The judges argue that based on evidence provided before the court, and which was not contradicted by the respondent, the Ogiek people have been peacefully carrying out their cultural practices until their territory was encroached upon by outsiders and they were evicted.
“Even in the face of this, the Ogiek still continue to undertake their cultural activities — traditional weddings ceremonies, folklore and still maintain their clan boundaries in the Mau Forest and each clan ensures the maintenance of the environment within the boundaries it is allocated,” said the judges.
The Kenya government in its defence had submitted that the Ogiek people had evolved on their own by adopting different cultural identities and that the eviction measures were aimed at preventing adverse environmental impact on the Mau Forest caused by the some of the lifestyle and cultural practises of the Ogiek.

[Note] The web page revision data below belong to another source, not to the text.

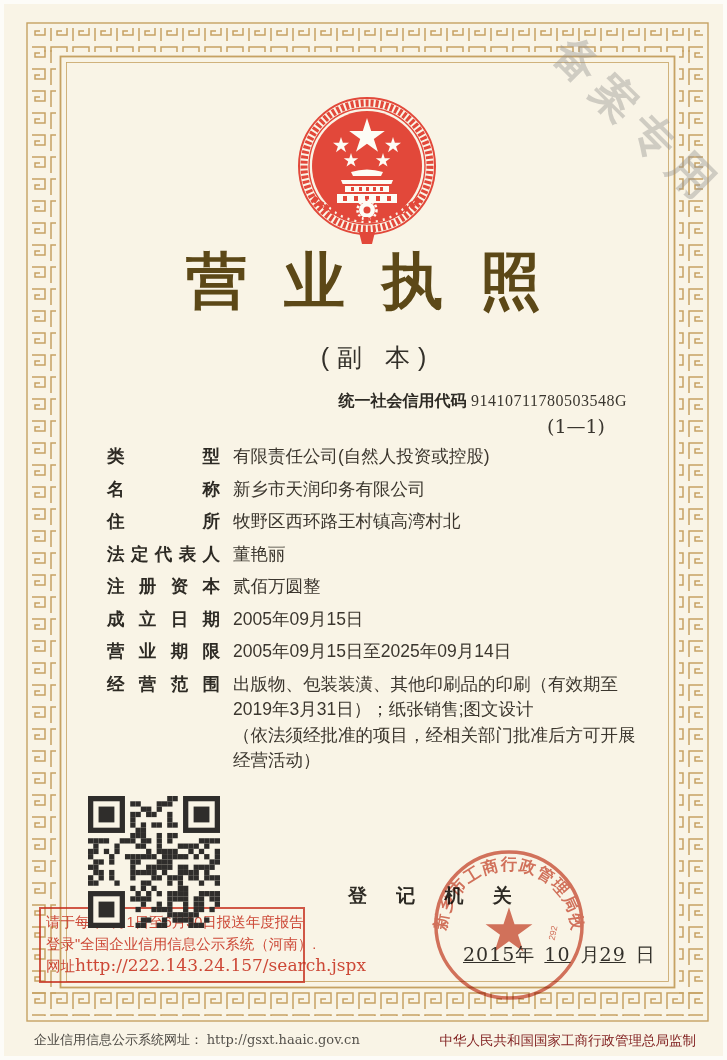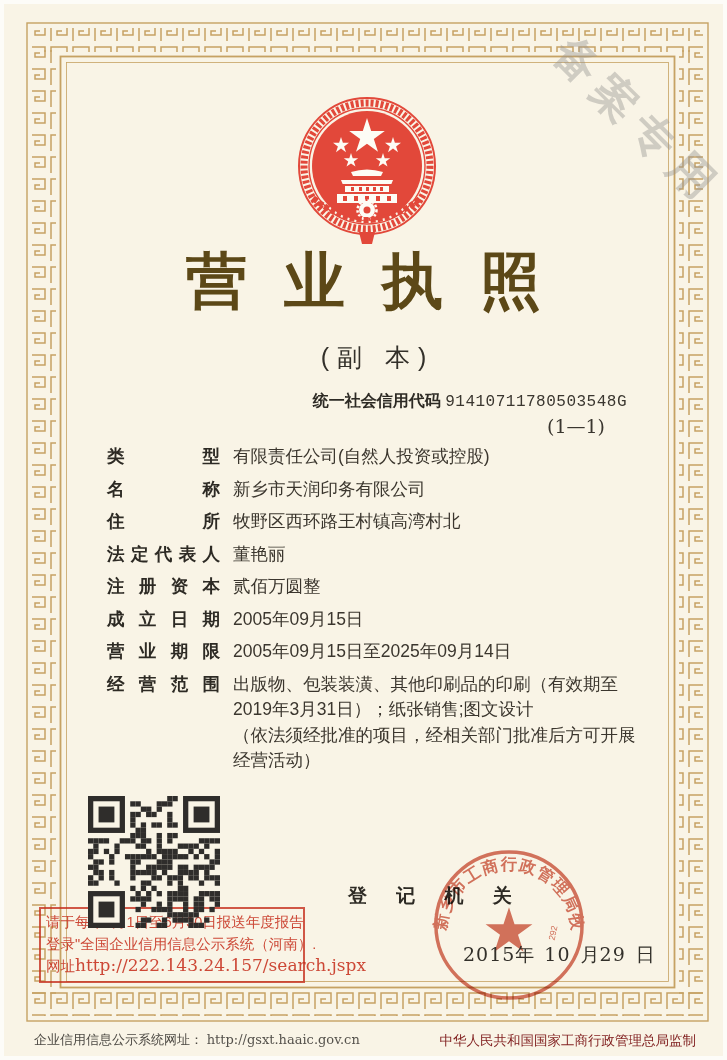--- a/index.html
+++ b/index.html
@@ -37,7 +37,7 @@
     font-size:16px;color:#3a362f;white-space:nowrap;
   }
   .code-line .code-label{font-weight:bold;color:#2d2a24;}
-  .code-line .code-value{font-family:Liberation Mono, monospace;letter-spacing:0.5px;}
+  .code-line .code-value{font-family:Liberation Serif, serif;letter-spacing:0.5px;}
   .page-no{
     position:absolute;top:411px;right:118px;
     font-size:19px;color:#3a362f;

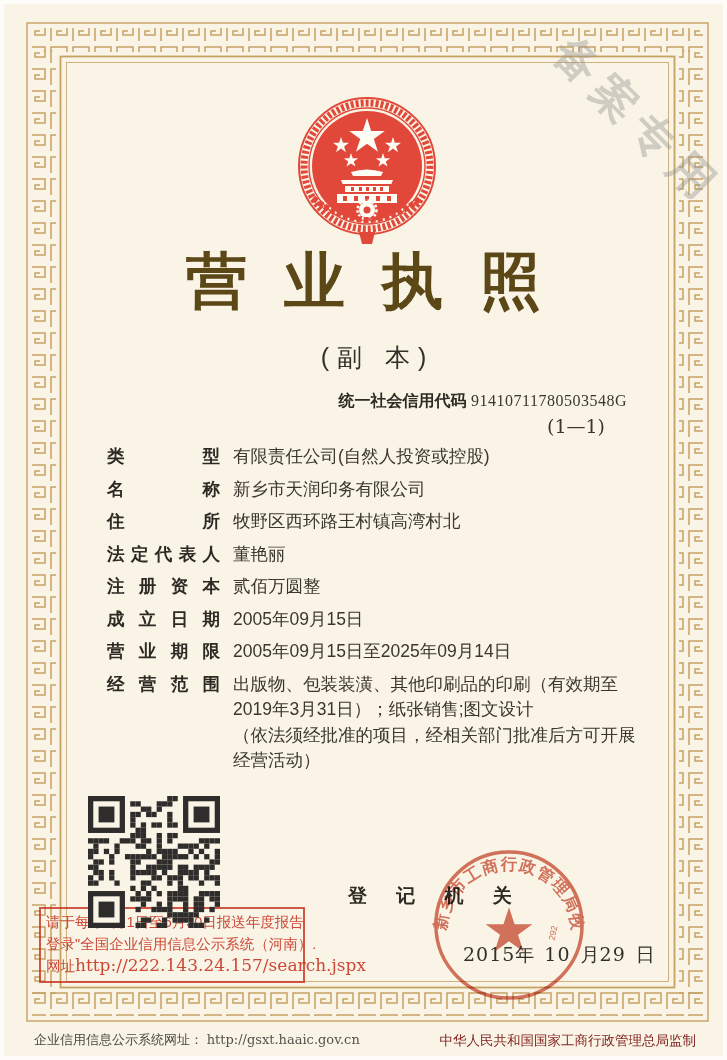--- a/index.html
+++ b/index.html
@@ -76,7 +76,7 @@
     position:absolute;left:459px;top:938px;z-index:2;
     font-size:19px;color:#33302a;white-space:nowrap;
   }
-  .issue-date .num{font-family:"DejaVu Serif","Liberation Serif",serif;letter-spacing:1px;}
+  .issue-date .num{font-family:"DejaVu Serif","Liberation Serif",serif;letter-spacing:1px;text-decoration:underline;}
   .issue-date .sep{display:inline-block;width:10px;}
   
   .footer-left{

However, the judges disagreed and stated that some of the new lifestyles, such as different clothing, have been imposed on the Ogiek after they were uprooted from their natural dwelling.
The judges said the indigenous population all over the world are often affected by activities of other dominant communities and development projects due to their vulnerability stemming from their low numbers or way of life.
Muthoni Wanyeki, Amnesty International’s regional director for East Africa, said the judgment was a historic victory for the Ogiek community, and gives hope to all indigenous people.